Problem. Copy out each line of the data below in which "number" appears.

Records supplied.
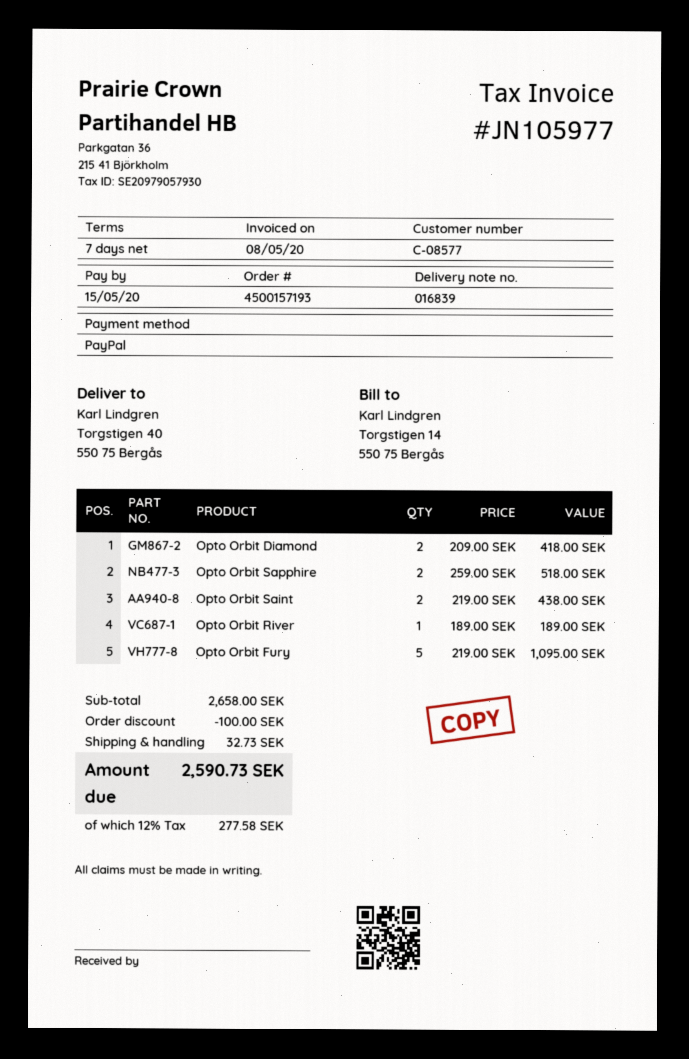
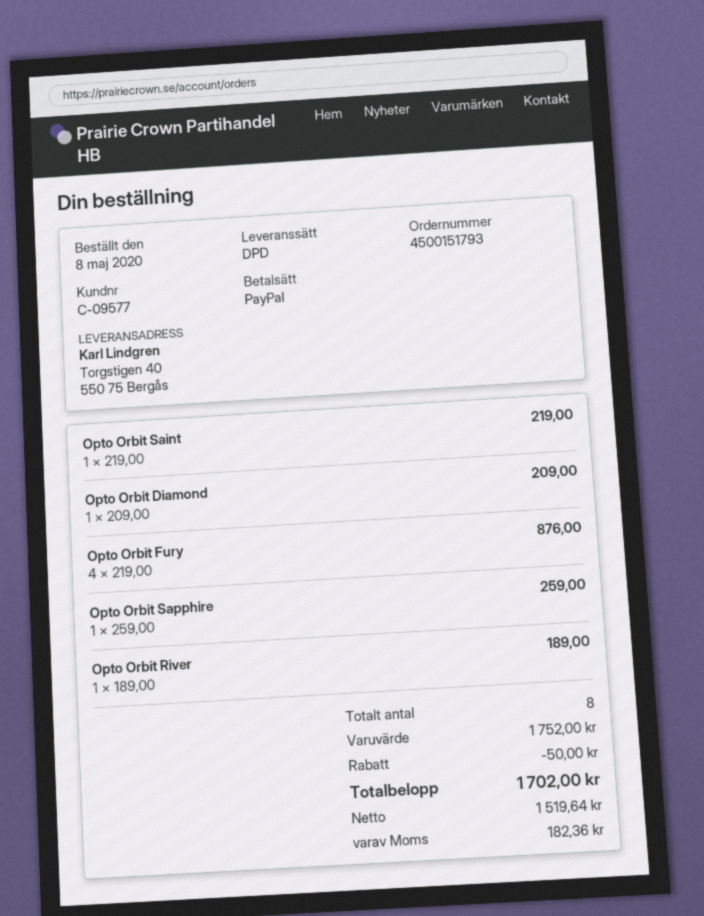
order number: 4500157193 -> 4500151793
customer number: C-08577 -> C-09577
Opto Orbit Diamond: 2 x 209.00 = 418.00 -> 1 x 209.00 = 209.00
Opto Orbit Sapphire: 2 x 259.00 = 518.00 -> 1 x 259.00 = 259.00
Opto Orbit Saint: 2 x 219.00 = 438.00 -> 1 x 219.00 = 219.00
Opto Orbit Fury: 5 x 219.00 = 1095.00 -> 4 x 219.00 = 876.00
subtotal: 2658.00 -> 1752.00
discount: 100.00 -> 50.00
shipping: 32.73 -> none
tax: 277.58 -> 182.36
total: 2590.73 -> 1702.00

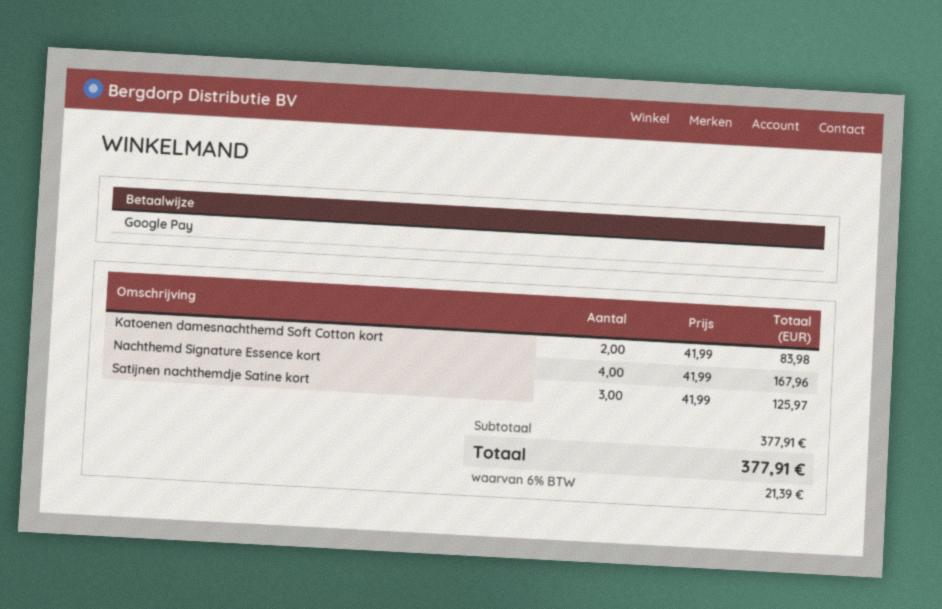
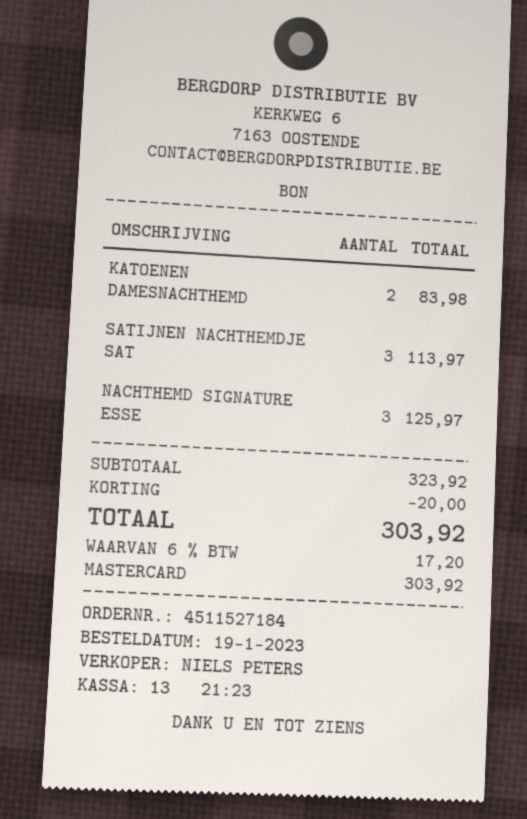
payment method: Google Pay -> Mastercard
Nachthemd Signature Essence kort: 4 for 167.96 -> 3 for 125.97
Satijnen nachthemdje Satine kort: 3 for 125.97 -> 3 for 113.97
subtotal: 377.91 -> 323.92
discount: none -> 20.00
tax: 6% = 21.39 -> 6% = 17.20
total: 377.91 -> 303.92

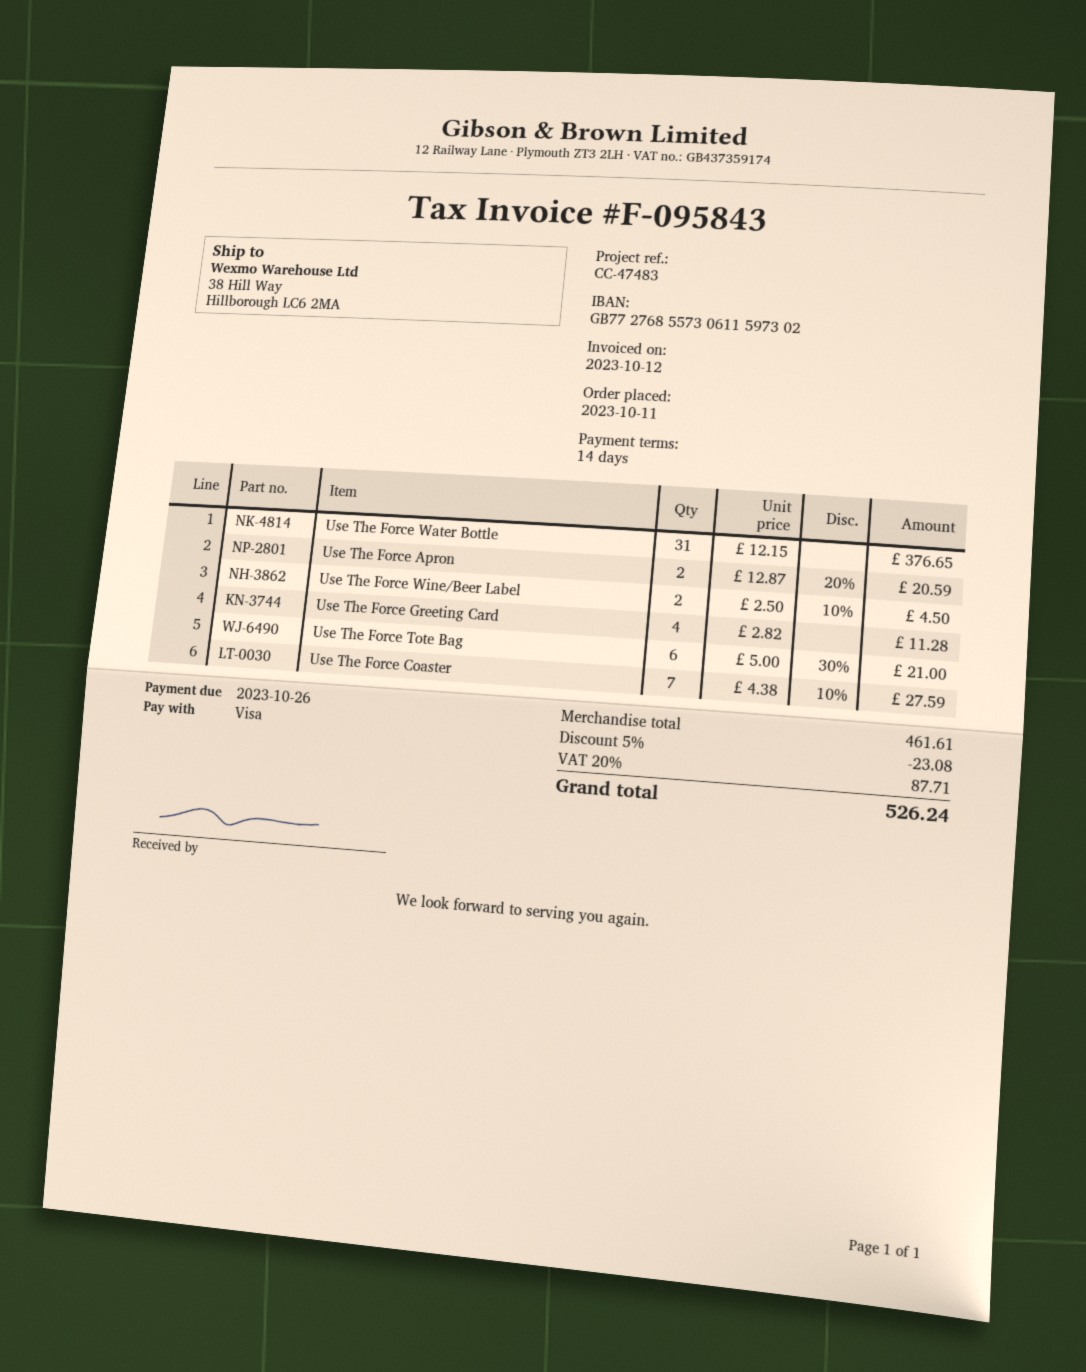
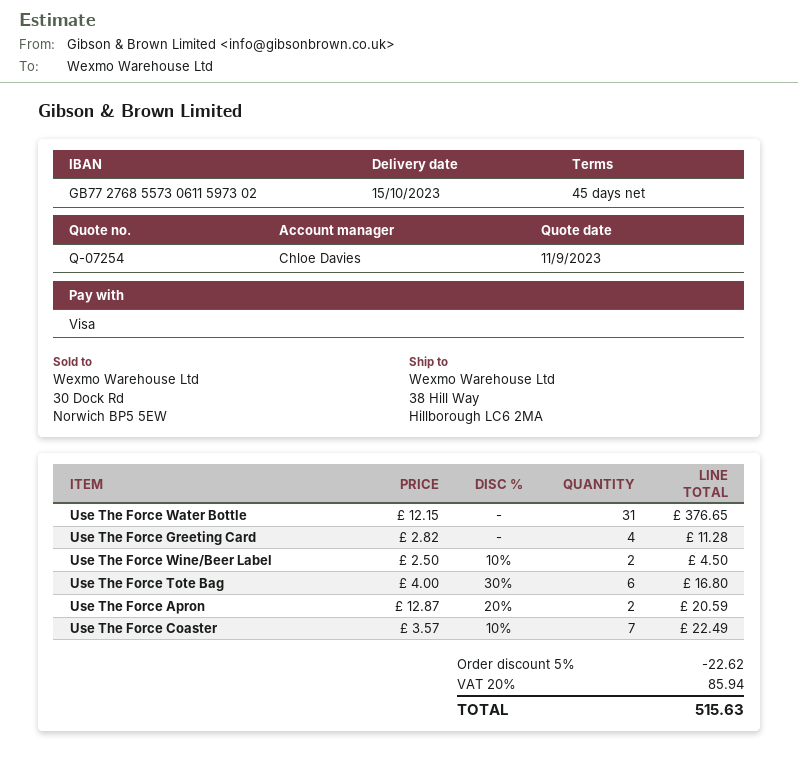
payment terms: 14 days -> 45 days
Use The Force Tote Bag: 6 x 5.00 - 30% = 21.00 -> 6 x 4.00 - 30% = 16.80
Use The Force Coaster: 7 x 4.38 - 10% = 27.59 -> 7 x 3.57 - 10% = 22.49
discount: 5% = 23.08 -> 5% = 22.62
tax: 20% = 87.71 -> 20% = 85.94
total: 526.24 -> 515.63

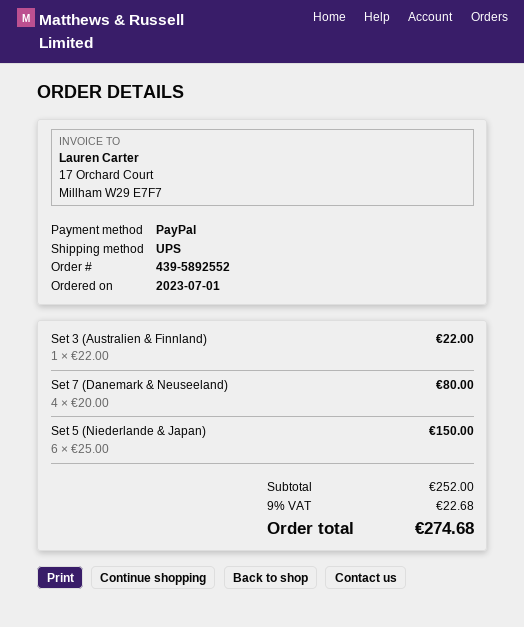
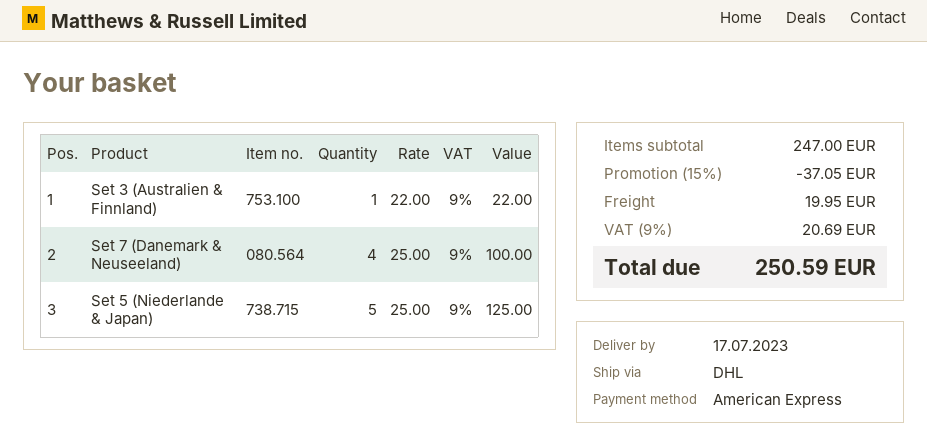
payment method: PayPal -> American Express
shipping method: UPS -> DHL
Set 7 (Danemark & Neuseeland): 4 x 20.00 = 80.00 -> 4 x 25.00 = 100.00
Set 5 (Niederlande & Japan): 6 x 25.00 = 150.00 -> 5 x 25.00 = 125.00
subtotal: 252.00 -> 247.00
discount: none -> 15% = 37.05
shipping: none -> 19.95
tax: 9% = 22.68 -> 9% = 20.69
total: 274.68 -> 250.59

The completed task.
order number: 4500157193 -> 4500151793
customer number: C-08577 -> C-09577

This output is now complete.